Les Héliarques, entités semi-divines qui dominaient autrefois Karest, incarnaient des idéaux tels que la sagesse ou la justice. Puisant leur pouvoir dans la Lumière Primordiale, ils façonnaient le monde à leur image. Mais leur arrogance les poussait à défier les Obscurants, des forces abyssales incarnant les ténèbres. Cette confrontation provoqua le Grand Embrasement, une guerre cataclysmique qui réduisit leur empire en cendres.
Pour sceller leur victoire, les Héliarques fusionnèrent leur essence avec leurs phylactères, devenant des reliques instables et puissantes. Aujourd’hui, ils étaient perçus à la fois comme des figures mythiques et des avertissements. Leur lumière excessive, censée protéger, précipita la chute du monde.

Ainsi s’étendait Karest, un monde déchiré entre son glorieux passé et un avenir incertain. Ses cités, ses maisons nobles et ses habitants portaient les stigmates du Grand Embrasement, mais aussi l’espoir ténu d’un renouveau.

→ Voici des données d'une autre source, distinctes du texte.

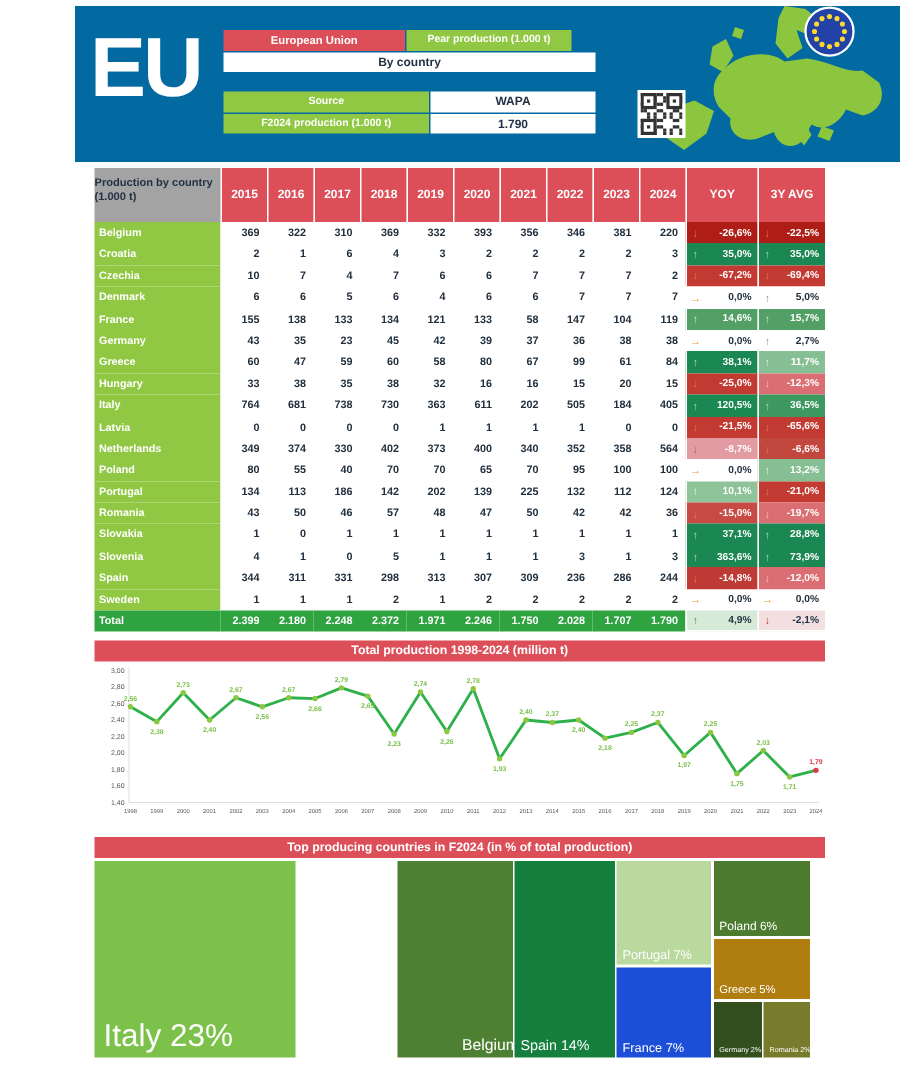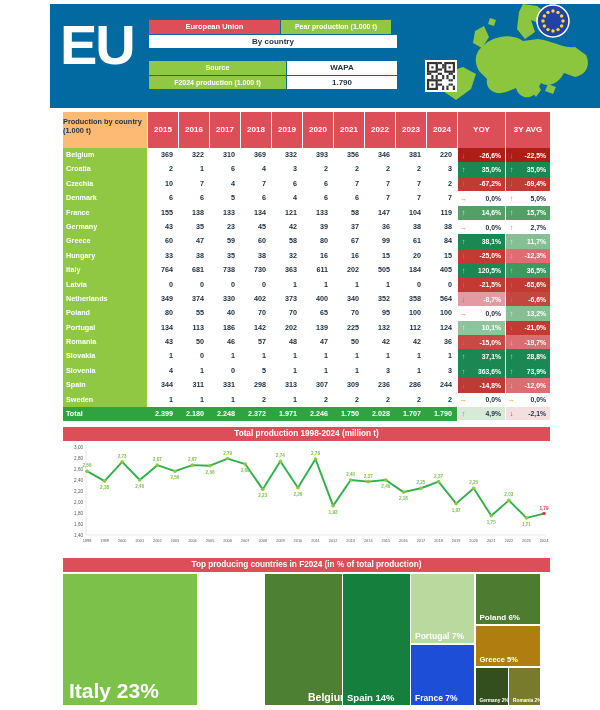--- a/index.html
+++ b/index.html
@@ -10,7 +10,7 @@
   .info-box{position:absolute;left:99px;top:16px;width:248px;z-index:3;}
   .info-row{display:flex;margin-bottom:1px;}
   .cell{box-sizing:border-box;text-align:center;font-weight:bold;}
-  .c-red{background:#DC4F59;color:#fff;font-size:7.5px;line-height:13.5px;height:13.5px;width:131px;margin-right:1px;}
+  .c-red{background:#DC4F59;color:#fff;font-size:7.5px;line-height:13.5px;height:13.5px;width:121px;margin-right:1px;}
   .c-lgreen{background:#90C844;color:#fff;font-size:7px;line-height:13.5px;height:13.5px;width:110px;}
   .c-wide-white{background:#fff;color:#1F3044;font-size:8px;line-height:13.5px;height:13.5px;width:248px;}
   .c-label{background:#90C844;color:#fff;font-size:7px;line-height:13.5px;height:13.5px;width:137px;margin-right:1px;}

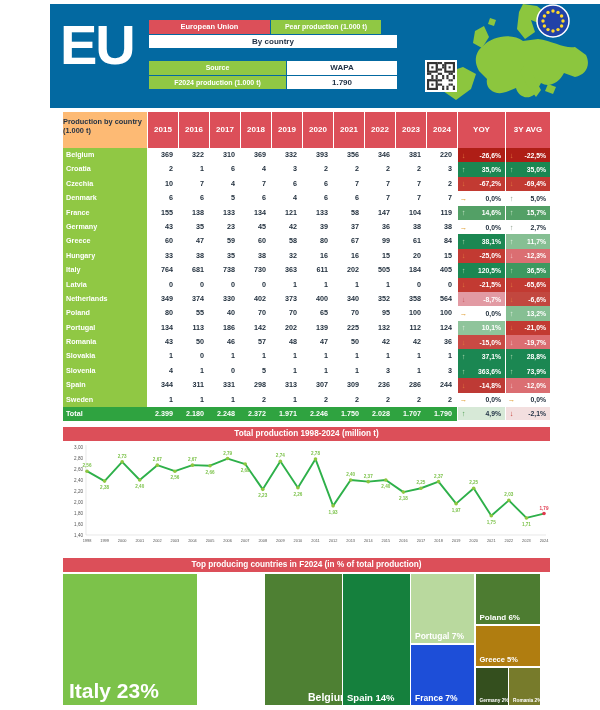--- a/index.html
+++ b/index.html
@@ -21,7 +21,7 @@
   
   .table{position:absolute;left:63px;top:112px;width:487px;}
   .t-row{display:grid;grid-template-columns:84px repeat(10,31px) 48px 45px;}
-  .th-label{background:#fdba74;color:#1F3044;font-size:7.4px;font-weight:bold;line-height:1.25;padding-top:5px;}
+  .th-label{background:#a3a3a3;color:#1F3044;font-size:7.4px;font-weight:bold;line-height:1.25;padding-top:5px;}
   .th{background:#DC4F59;color:#fff;font-size:8px;font-weight:bold;text-align:center;line-height:36px;height:36px;border-left:1px solid #fff;box-sizing:border-box;}
   .hdr{height:36px;}
   .r{height:14.4px;}

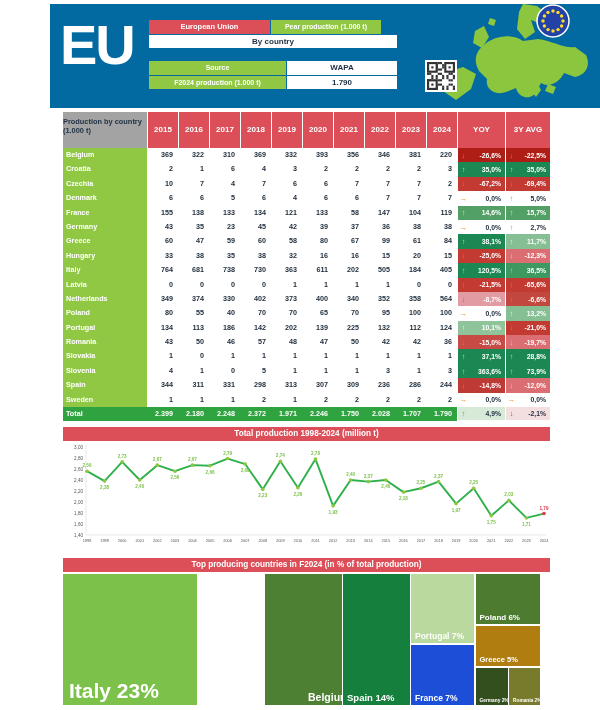--- a/index.html
+++ b/index.html
@@ -40,7 +40,7 @@
   
   .treemap{position:absolute;left:63px;top:574px;width:477px;height:131px;}
   .tile{position:absolute;box-sizing:border-box;}
-  .tile .tl{position:absolute;left:4px;bottom:2px;color:#fff;font-weight:bold;white-space:nowrap;}
+  .tile .tl{position:absolute;left:4px;bottom:2px;color:#fff;font-weight:normal;white-space:nowrap;}
 </style>
 </head>
 <body>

Dans les plaines calcinées, les montagnes embrumées ou les cités éclatantes de vie, une lutte silencieuse persistait entre les ténèbres et la lumière.

Ainsi, le vent qui soufflait sur Karest murmurait une vérité intemporelle : les forces primordiales continuaient de s’affronter, et leur duel éternel façonnerait les destins à venir.